3. L’intelligenza Artificiale debole e la compatibilità con il sistema normativo vigente



Un passaggio argomentativo da cui non si può prescindere è quello relativo alla verifica della compatibilità degli strumenti di IA debole, come lo sono i metodi di stima dei contributi economici, con i principi generali del nostro impianto normativo. La prima osservazione riguarda il timore che l’amministrazione della giustizia venga sottratta all’autonomia decisionale di un giudice a causa dell’influenza che un sistema algoritmico ideato da un soggetto terzo possa avere sulla decisione. Rimanendo nell’ambito degli strumenti di IA debole analizzati in questa sede e quindi ai metodi di stima dei contributi economici in ambito di diritto di famiglia, va rilevato come nel momento in cui questi vengono resi totalmente trasparenti, non siano altro che strumenti il cui funzionamento è del tutto sotto il controllo del proprio utilizzatore. Dunque, ritenere che l’algoritmo possa sostanziare una autonomia di giudizio a cui il Giudice sarebbe obbligato a conformarsi è preoccupazione del tutto infondata. Il soggetto terzo si limita a creare un algoritmo per consentire la quantificazione secondo parametri indicati dalla norma lungo un percorso che anche l’uomo potrebbe seguire, ma con minori informazioni nonché maggior dispendio di tempo e di energia. Si pensi ad esempio all’uso dei dati tratti dalle rilevazioni della Banca d’Italia sui consumi delle famiglie italiane da combinarsi con le scale di equivalenza per verificare le variazioni di spesa dovute dalla disgregazione del nucleo familiare al fine di quantificare il mantenimento del figlio. Calcoli complessi da fare, ma non da comprendere nella loro logica, che mira esclusivamente all’ottimizzazione del processo decisionale della giustizia.
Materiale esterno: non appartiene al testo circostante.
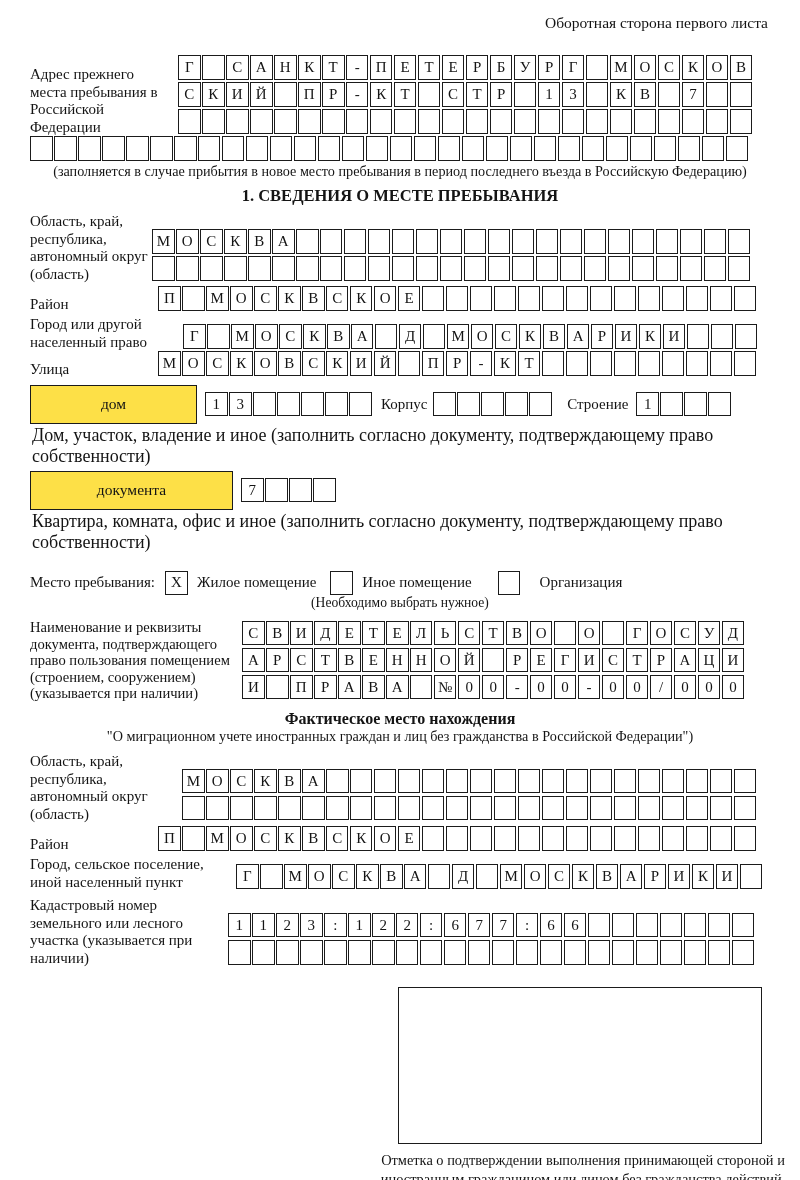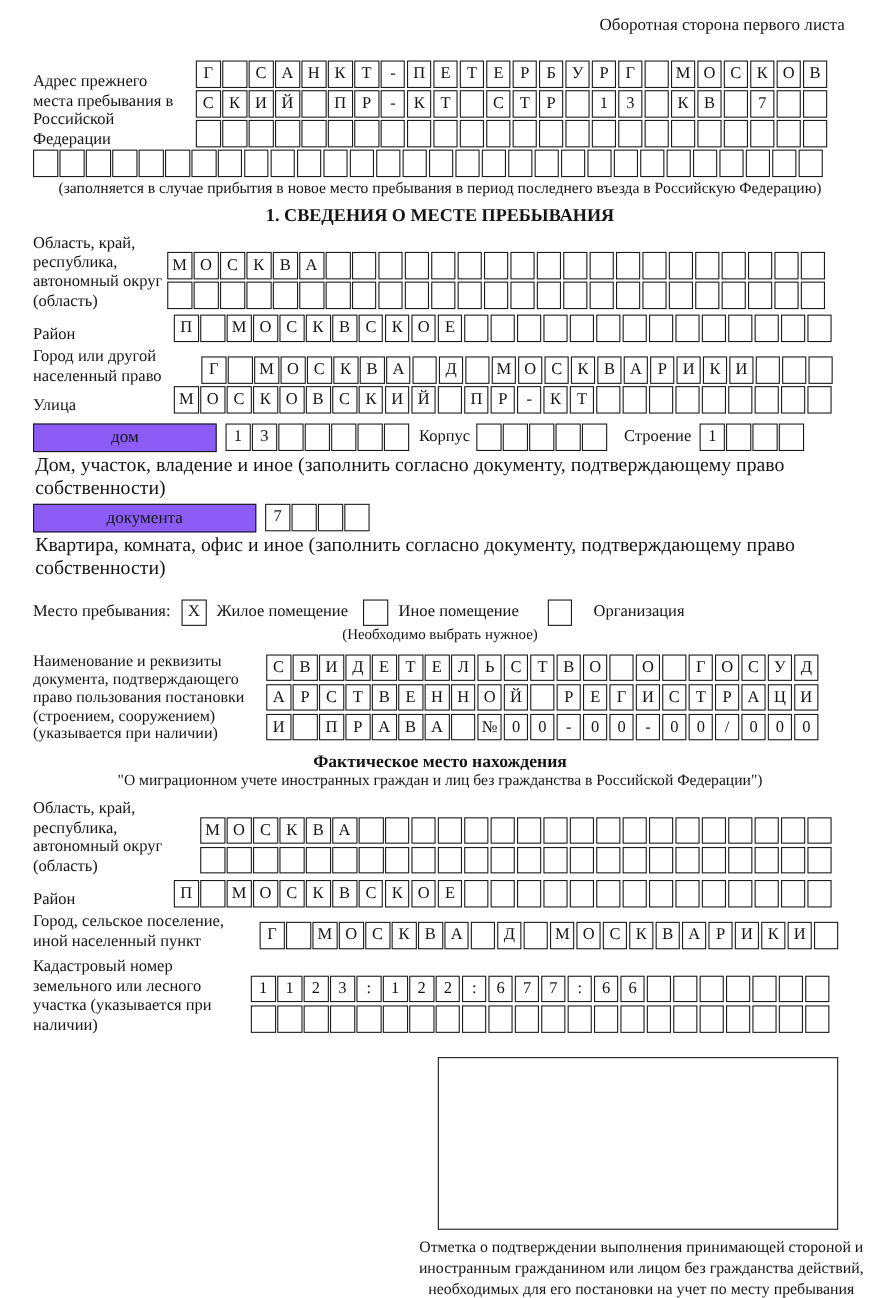--- a/index.html
+++ b/index.html
@@ -14,22 +14,22 @@
   .w212{width:212px;font-size:14.6px;line-height:16.6px;}
   .w152{width:152px;} .w206{width:206px;} .w198{width:198px;}
 
   .box-row{display:flex;margin-bottom:2.6px;}
   .bx{flex:none;box-sizing:border-box;width:22.6px;height:24.5px;margin-right:1.4px;
       border:1.6px solid #1b1b1b;display:inline-flex;align-items:center;justify-content:center;
       font-size:15px;line-height:1;background:#fff;}
   .note{font-size:14.2px;text-align:center;}
   .sec-title{font-weight:bold;font-size:16.5px;text-align:center;}
   .caption{font-size:18px;margin:1px 0 4px 2px;}
-  .widebox{flex:none;box-sizing:border-box;border:1.6px solid #1b1b1b;height:26px;
-           display:flex;align-items:center;justify-content:center;font-size:15.5px;background:#8b5cf6;}
+  .widebox{flex:none;box-sizing:border-box;border:1.6px solid #1b1b1b;height:39px;
+           display:flex;align-items:center;justify-content:center;font-size:15.5px;background:#fde047;}
   .inline-line{display:flex;align-items:center;}
   .mid-label{font-size:15px;white-space:nowrap;}
   .stamp-box{box-sizing:border-box;border:1.8px solid #1b1b1b;width:364px;height:157px;
              margin-left:368px;background:#fff;}
   .stamp-caption{width:410px;margin-left:348px;text-align:center;font-size:14.4px;line-height:19px;margin-top:7px;}
 </style>
 </head>
 <body>
 
 <div class="page">
@@ -358,21 +358,21 @@
       </div>
     <div class="mid-label" style="margin-left:8px;">Иное помещение</div>
     <div class="box-row" style="margin:0 0 0 26px;">
         <span class="bx"></span>
       </div>
     <div class="mid-label" style="margin-left:18px;">Организация</div>
   </div>
   <div class="note" style="font-size:13.6px;">(Необходимо выбрать нужное)</div>
 
   <div class="field" style="margin-top:5px;">
-    <div class="flabel w212">Наименование и реквизиты документа, подтверждающего право пользования постановки (строением, сооружением) (указывается при наличии)</div>
+    <div class="flabel w212">Наименование и реквизиты документа, подтверждающего право пользования помещением (строением, сооружением) (указывается при наличии)</div>
     <div>
       <div class="box-row">
           <span class="bx">С</span>
           <span class="bx">В</span>
           <span class="bx">И</span>
           <span class="bx">Д</span>
           <span class="bx">Е</span>
           <span class="bx">Т</span>
           <span class="bx">Е</span>
           <span class="bx">Л</span>

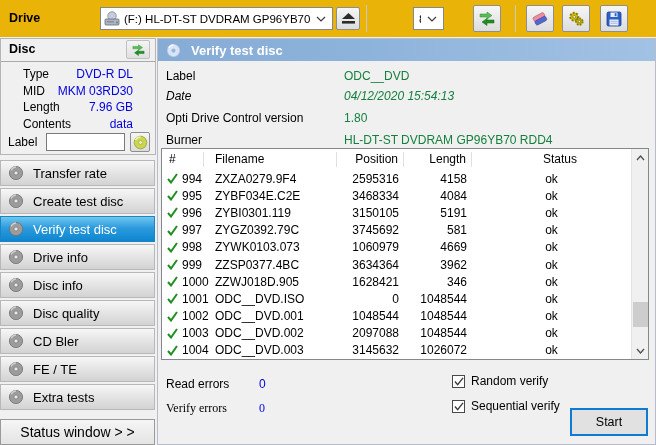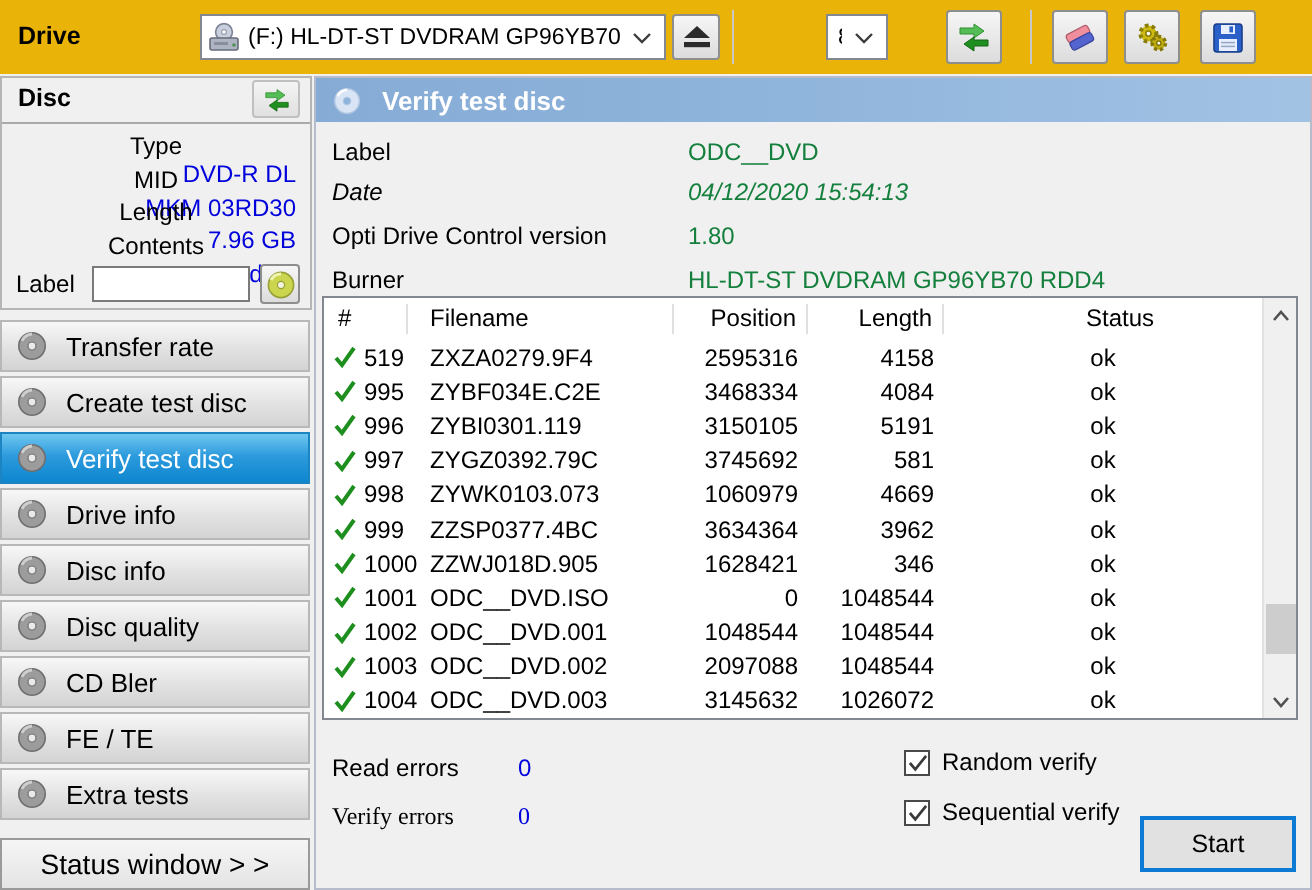--- a/index.html
+++ b/index.html
@@ -27,21 +27,21 @@
   .sep1{left:366px;}
   .sep2{left:515px;}
 
   
   .disc-panel{position:absolute;left:0;top:38px;width:156px;height:117px;background:#f0f0f0;border:1px solid #b5b5b5;}
   .disc-head{position:relative;height:21px;}
   .disc-head .t{position:absolute;left:8px;top:3px;font-weight:bold;font-size:12.5px;}
   .disc-refresh{position:absolute;right:5px;top:1px;width:24px;height:19px;display:flex;align-items:center;justify-content:center;background:linear-gradient(#f4f4f4,#e0e0e0);border:1px solid #c0c0c0;border-radius:2px;cursor:pointer;}
   .disc-div{position:absolute;left:0;top:22px;width:100%;height:1px;background:#a9a9a9;}
   .disc-fields{position:absolute;left:0;top:27px;width:100%;}
-  .d-row{display:flex;height:16.6px;align-items:center;padding:0 7px;flex-direction:column;}
+  .d-row{display:flex;height:16.6px;align-items:center;padding:0 22px;}
   .d-row .dl{color:#000;}
   .d-row .dv{margin-left:auto;color:#0000dc;}
   .label-row{position:absolute;left:0;top:92px;width:100%;height:22px;display:flex;align-items:center;padding:0 5px 0 7px;}
   .label-input{width:79px;height:18px;margin-left:9px;border:1px solid #7a7a7a;background:#fff;font-family:"Liberation Sans",sans-serif;font-size:11px;padding:0 3px;}
   .label-disc-btn{margin-left:5px;width:26px;height:20px;background:linear-gradient(#f6f6f6,#dcdcdc);border:1px solid #8e8e8e;border-radius:2px;display:flex;align-items:center;justify-content:center;cursor:pointer;}
 
   
   .menu{position:absolute;left:0;top:160px;width:155px;display:flex;flex-direction:column;gap:2px;text-align:center;}
   .menu-item{height:26px;display:flex;align-items:center;background:linear-gradient(#f7f7f7,#e2e2e2 55%,#d3d3d3);border:1px solid #b8b8b8;cursor:pointer;font-size:13px;}
   .menu-item .mi-icon{margin:0 9px 0 7px;display:flex;}
@@ -397,21 +397,21 @@
       </div>
       <div class="t-rows">
 
           <div class="t-row">
             <div class="c-num">
               <span class="check">
                 <svg width="11" height="11" viewBox="0 0 11 11">
                   <polyline points="1,6 4,9.5 10,1" fill="none" stroke="#1e8f1e" stroke-width="2"></polyline>
                 </svg>
               </span>
-              <span>519</span>
+              <span>994</span>
             </div>
             <div class="c-file">ZXZA0279.9F4</div>
             <div class="c-pos">2595316</div>
             <div class="c-len">4158</div>
             <div class="c-status">ok</div>
           </div>
 
           <div class="t-row">
             <div class="c-num">
               <span class="check">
Non può comunque negarsi che in alcuni frangenti l’algoritmo necessita di dati la cui fonte non è altro che una scelta discrezionale. Ebbene, proprio questo è l’esempio calzante per sostenere come per una Giustizia efficace, siano ormai maturi i tempi per collaborazioni interdisciplinari di modo che i contenuti di nuove metodologie di giudizio possano essere individuati dalle competenze dei diversi soggetti coinvolti senza invasioni di campo che vadano ad incarnare pericolose violazioni di norme fondamentali del nostro ordinamento. Perché ciò sia assicurato, è evidente che la “Giustizia algoritmica” debba essere progettata in modo da non presentarsi come la cosiddetta black box, ma debba offrire accesso a tutti i propri meccanismi interni nonché qualificare tutti i dati di cui si avvale. Il problema dei dati si accentua ovviamente quando l’IA viene costruita sulla base di procedure di apprendimento automatico (il cosiddetto machine learning) soprattutto nella loro moderna incarnazione in reti neurali profonde (deep neural networks e corrispondenti metodi di deep learning), quando non è dato comprendere, nemmeno ai programmatori, il percorso attraverso cui la macchina produce il risultato della propria attività. Tale profilo è particolarmente grave in quanto non permette di cogliere, né quindi di controllare, i passaggi alla base dell’esito raggiunto dal sistema con una chiara violazione del principio della necessaria motivazione (art. 111 Cost.) che renderebbe incostituzionale il sistema di giustizia automatizzata8 . Si tratta comunque di una problematica che non può ravvisarsi nei metodi di stima qui in esame, trattandosi di elaborazioni certo complesse di una pluralità di dati, ma a livelli tali che (laddove dotate di opportuna trasparenza) consentono comunque all’utente di seguire il percorso logico argomentativo che vi è sotteso.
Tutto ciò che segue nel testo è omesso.